= WORK TASK =
A line belongs in the answer if it contains "Maryland"; copy every such line from the entries below.

DATASET EXTRACT below:

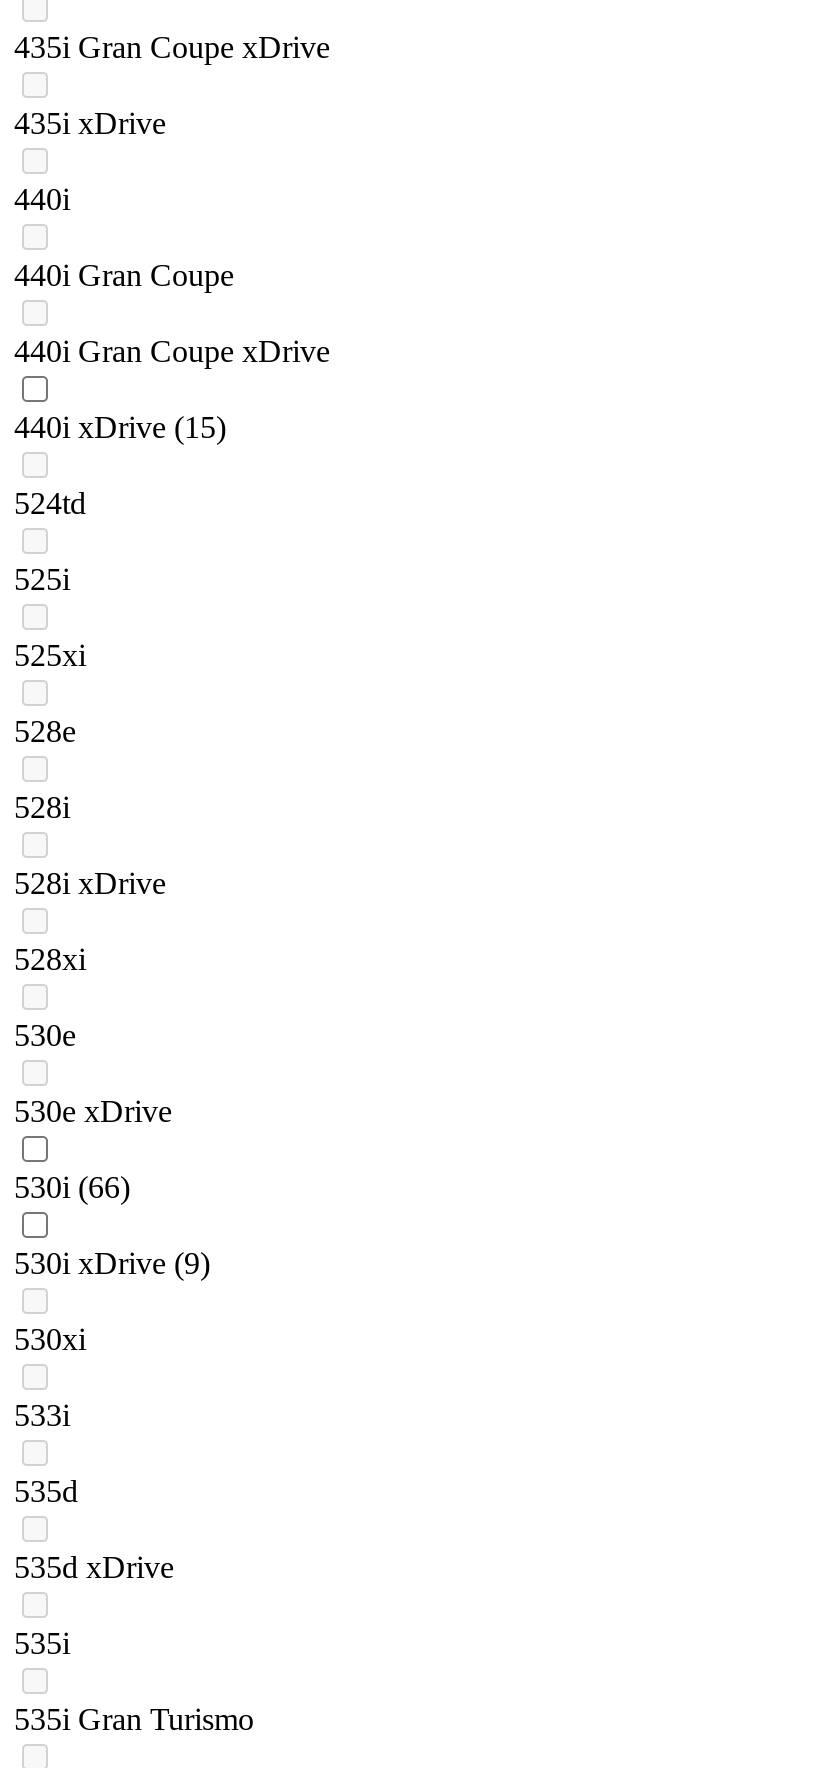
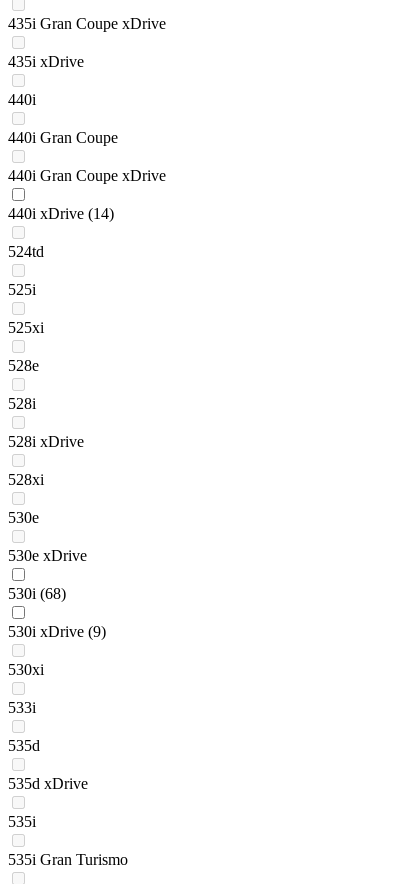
- 440i xDrive (15)
+ 440i xDrive (14)

- 530i (66)
+ 530i (68)
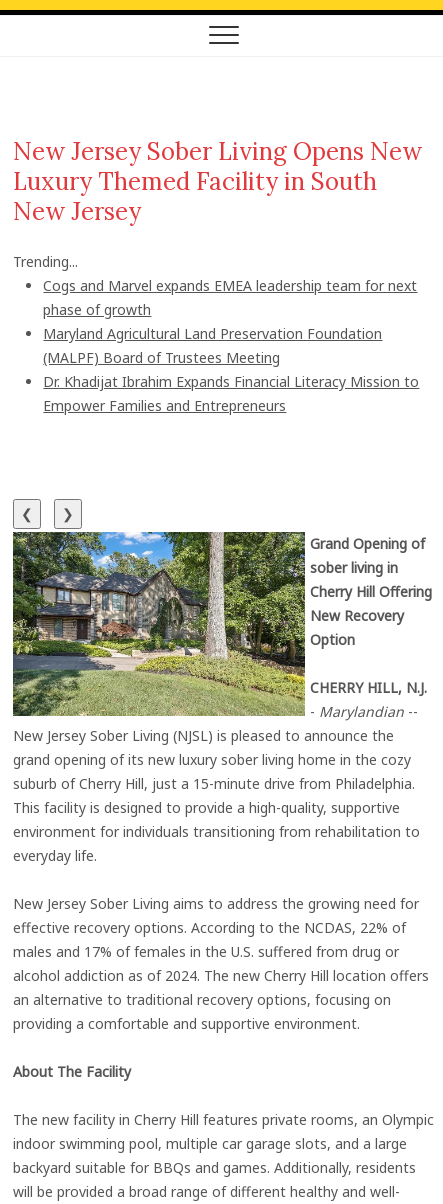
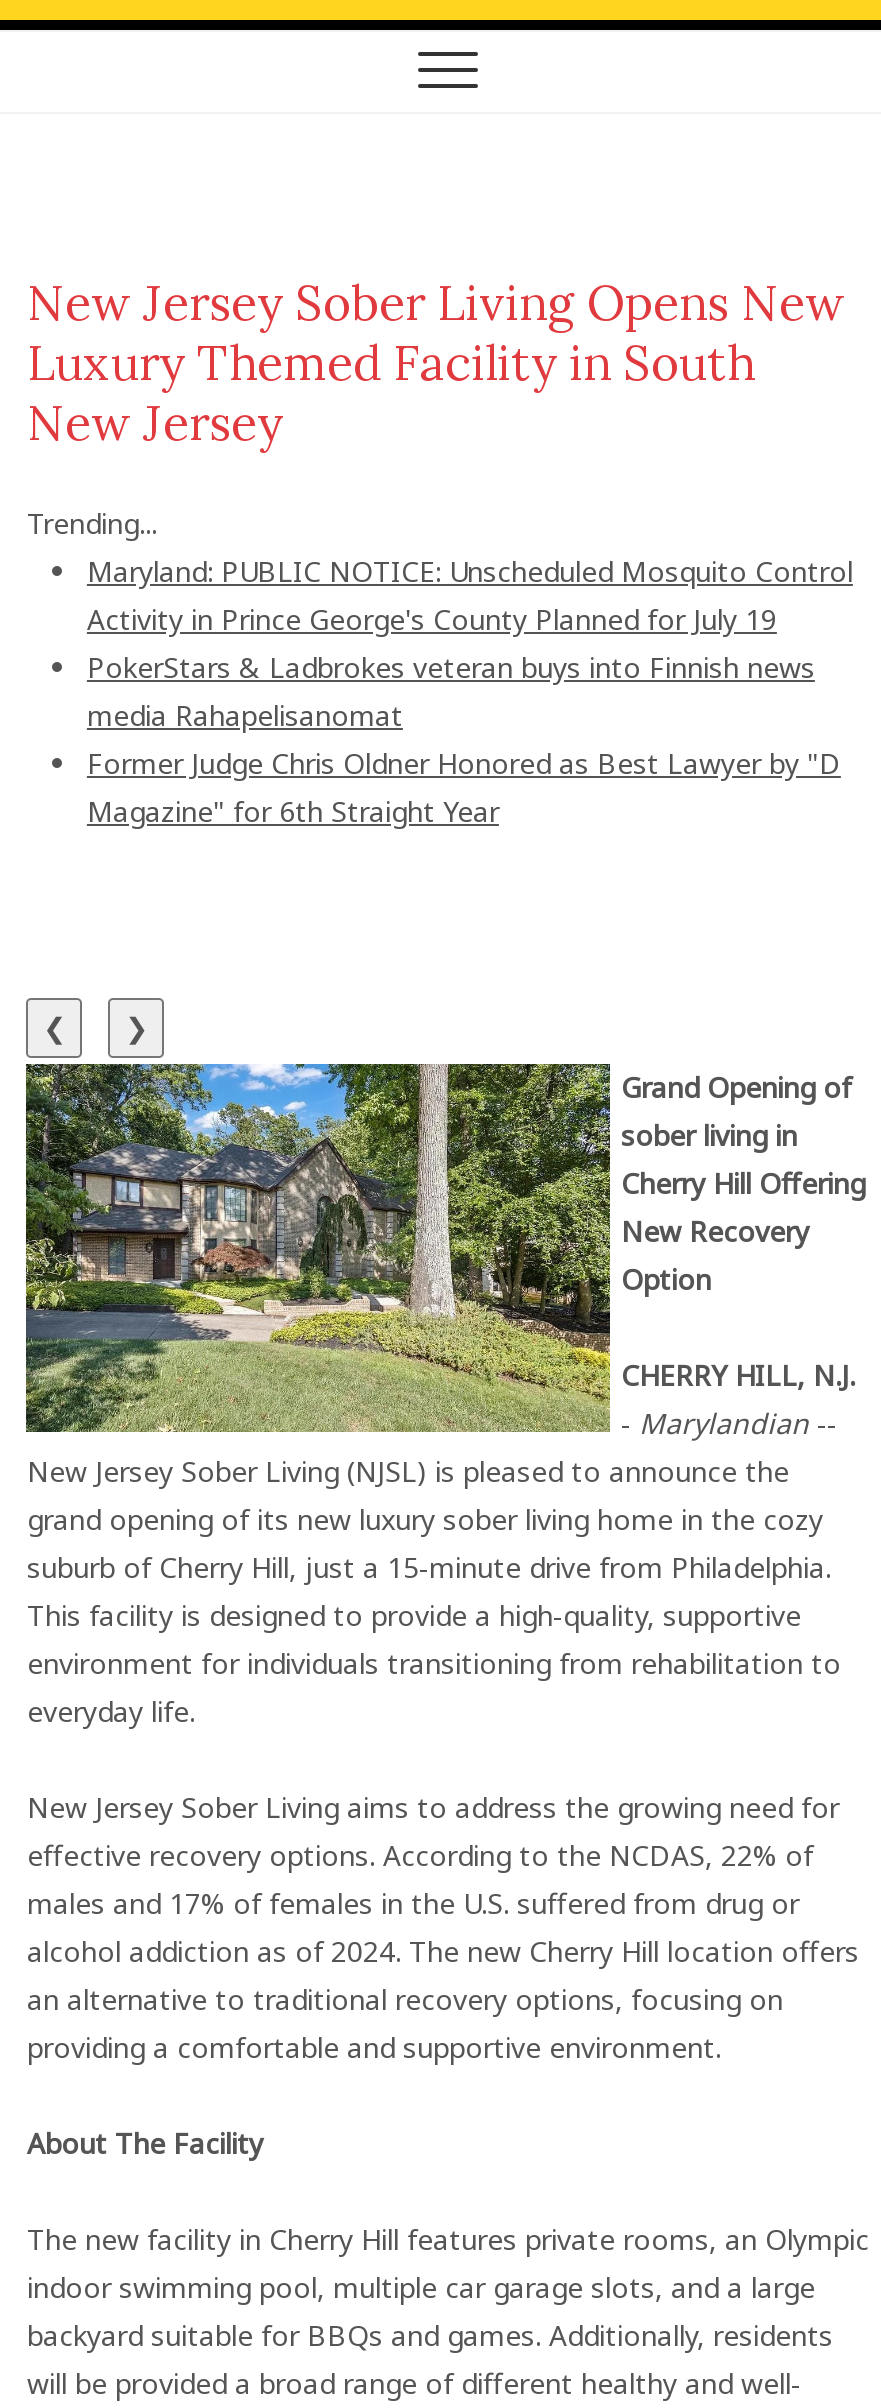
- Cogs and Marvel expands EMEA leadership team for next
- phase of growth
- Maryland Agricultural Land Preservation Foundation
- (MALPF) Board of Trustees Meeting
- Dr. Khadijat Ibrahim Expands Financial Literacy Mission to
- Empower Families and Entrepreneurs
+ Maryland: PUBLIC NOTICE: Unscheduled Mosquito Control
+ Activity in Prince George's County Planned for July 19
+ PokerStars & Ladbrokes veteran buys into Finnish news
+ media Rahapelisanomat
+ Former Judge Chris Oldner Honored as Best Lawyer by "D
+ Magazine" for 6th Straight Year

End of DATASET EXTRACT.

= SOLUTION FOR THIS TASK =
- Maryland Agricultural Land Preservation Foundation
+ Maryland: PUBLIC NOTICE: Unscheduled Mosquito Control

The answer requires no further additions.